Había acabado chillando y temblando y su cara estaba encendida. Cirocco estaba de acuerdo, en un sentido emocional, con todo lo que había dicho Gaby. De todos modos, avanzó hacia la lengua. Era cálida, aunque seca. Se volvió y extendió la mano.

—Vamos, compañera. Creo en Calvin.

Gaby dejó de estremecerse y se quedó sorprendida.

—No me dejarías aquí, ¿verdad?

—Claro que no. Vendrás con nosotros. Tenemos que bajar hasta allí, con Bill y August. Vamos, ¿dónde está el coraje que sé que tienes?

—Eso no es justo —se quejó Gaby—. No soy cobarde. Pero no puedes pedirme que haga eso.

—Te lo pido. La única manera de vencer el miedo es enfrentándose a él. Vamos.

Gaby titubeó largo rato, hasta que irguió los hombros y avanzó como si fuera hacia su ejecución.

—Lo haré por ti —dijo—, porque te quiero. Tengo que estar contigo, a donde vayas, aunque eso signifique morir las dos.

Calvin miró a Gaby de un modo extraño, pero no dijo nada. Entraron en la boca. Se encontraron en un estrecho tubo translúcido de fino suelo y ambiente muy enrarecido. El camino era largo.

En el centro del dirigible se hallaba la gran bolsa que Cirocco había visto desde el exterior. Era un material grueso y claro de cien metros de largo por treinta de ancho y el fondo estaba cubierto de madera y hojas pulverizadas. Había pequeños animales en el interior: varios risueños, una selección de especies menores y miles de criaturas de piel lisa más pequeñas que musarañas. Al igual que el resto de animales que habían visto en Temis, éstos no prestaron atención al grupo.

Podían ver el exterior en todas direcciones y comprobaron que ya se hallaban a cierta distancia de la faz del peñasco.

—Si este lugar no es el estómago de Apeadero, ¿qué es, entonces? —preguntó Cirocco.

Calvin pareció desconcertado.

—Nunca dije que no fuera su estómago. Estamos pisando su alimento.

Gaby gimió y trató de regresar corriendo por el camino de entrada. Cirocco la agarró y tiró al suelo. La capitana miró a Calvin.

—Todo va bien —dijo éste—. Apeadero sólo puede digerir con la ayuda de estos animalitos. Come su producto final. Sus jugos digestivos no pueden dañaros más que un té aguado.
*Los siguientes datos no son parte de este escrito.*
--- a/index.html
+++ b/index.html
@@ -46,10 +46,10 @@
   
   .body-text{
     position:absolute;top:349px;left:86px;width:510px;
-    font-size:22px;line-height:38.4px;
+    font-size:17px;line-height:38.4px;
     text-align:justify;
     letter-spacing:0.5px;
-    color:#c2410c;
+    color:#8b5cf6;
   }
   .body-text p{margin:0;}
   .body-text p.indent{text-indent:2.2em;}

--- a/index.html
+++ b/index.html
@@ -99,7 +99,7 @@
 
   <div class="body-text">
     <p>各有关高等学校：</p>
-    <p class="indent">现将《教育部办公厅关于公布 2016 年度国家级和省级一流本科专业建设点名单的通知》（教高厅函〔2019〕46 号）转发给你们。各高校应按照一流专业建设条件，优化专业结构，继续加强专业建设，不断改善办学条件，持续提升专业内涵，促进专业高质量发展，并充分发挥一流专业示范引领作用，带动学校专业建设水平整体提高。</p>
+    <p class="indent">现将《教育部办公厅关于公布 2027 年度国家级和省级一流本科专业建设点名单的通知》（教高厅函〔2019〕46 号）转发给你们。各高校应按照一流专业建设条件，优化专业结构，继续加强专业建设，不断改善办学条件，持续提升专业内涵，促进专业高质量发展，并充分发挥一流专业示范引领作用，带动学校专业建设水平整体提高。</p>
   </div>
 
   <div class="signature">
—¿Has oído, Gaby? —musitó Cirocco a la oreja de la otra mujer—. Nada nos pasará. Cálmate, cariño.

—S-sí. No os enfadéis conmigo. Estoy asustada.

—Lo sé. Vamos, levántate y ten cuidado. Eso te mantendrá distraída.
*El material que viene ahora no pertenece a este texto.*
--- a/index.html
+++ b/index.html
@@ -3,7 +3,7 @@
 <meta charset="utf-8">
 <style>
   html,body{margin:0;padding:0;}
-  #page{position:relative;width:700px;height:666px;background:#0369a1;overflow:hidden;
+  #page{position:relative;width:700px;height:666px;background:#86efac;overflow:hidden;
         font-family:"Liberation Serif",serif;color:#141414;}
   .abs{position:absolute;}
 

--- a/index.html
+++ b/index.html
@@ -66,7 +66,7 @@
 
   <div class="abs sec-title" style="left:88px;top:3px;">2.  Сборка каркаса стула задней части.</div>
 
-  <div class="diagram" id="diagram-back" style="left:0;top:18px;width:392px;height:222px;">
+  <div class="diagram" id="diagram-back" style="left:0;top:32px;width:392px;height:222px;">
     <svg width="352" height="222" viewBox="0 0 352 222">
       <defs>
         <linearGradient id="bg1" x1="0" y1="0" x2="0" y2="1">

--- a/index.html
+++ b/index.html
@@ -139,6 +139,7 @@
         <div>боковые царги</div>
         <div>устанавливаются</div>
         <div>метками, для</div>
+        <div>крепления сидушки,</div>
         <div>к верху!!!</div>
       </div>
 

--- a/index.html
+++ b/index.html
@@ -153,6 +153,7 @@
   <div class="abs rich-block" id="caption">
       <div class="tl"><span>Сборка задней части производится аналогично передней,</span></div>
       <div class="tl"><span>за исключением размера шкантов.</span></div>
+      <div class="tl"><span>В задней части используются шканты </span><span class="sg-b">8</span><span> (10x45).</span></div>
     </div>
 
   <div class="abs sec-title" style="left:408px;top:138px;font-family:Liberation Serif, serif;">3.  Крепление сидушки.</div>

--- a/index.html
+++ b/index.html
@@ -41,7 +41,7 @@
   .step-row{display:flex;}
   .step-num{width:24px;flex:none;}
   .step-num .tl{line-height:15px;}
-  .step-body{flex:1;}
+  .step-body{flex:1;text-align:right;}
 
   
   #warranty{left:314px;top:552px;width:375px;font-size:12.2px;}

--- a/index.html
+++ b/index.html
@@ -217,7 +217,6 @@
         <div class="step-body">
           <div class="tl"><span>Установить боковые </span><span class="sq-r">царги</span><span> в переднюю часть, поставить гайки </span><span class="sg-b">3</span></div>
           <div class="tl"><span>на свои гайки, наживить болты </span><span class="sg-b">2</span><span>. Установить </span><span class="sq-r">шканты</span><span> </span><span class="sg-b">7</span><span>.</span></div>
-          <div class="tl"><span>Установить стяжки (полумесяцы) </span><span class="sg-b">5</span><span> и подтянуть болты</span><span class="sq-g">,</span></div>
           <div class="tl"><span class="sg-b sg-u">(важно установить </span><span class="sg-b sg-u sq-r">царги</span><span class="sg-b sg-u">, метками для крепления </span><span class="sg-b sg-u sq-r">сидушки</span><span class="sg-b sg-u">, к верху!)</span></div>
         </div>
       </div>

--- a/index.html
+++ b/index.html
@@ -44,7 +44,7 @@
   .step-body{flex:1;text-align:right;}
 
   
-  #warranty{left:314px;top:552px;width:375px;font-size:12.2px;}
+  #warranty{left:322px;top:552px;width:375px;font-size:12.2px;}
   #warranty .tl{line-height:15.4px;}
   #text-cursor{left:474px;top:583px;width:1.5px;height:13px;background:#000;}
Ayudó a Gaby a ponerse en pie y los tres chapotearon hasta la clara pared estomacal. Fue como si anduvieran por un trampolín. Gaby apretó la nariz y manos contra la pared y pasó el resto del recorrido sollozando y mirando fijamente el espacio. Cirocco la dejó a solas y se dirigió hacia Calvin.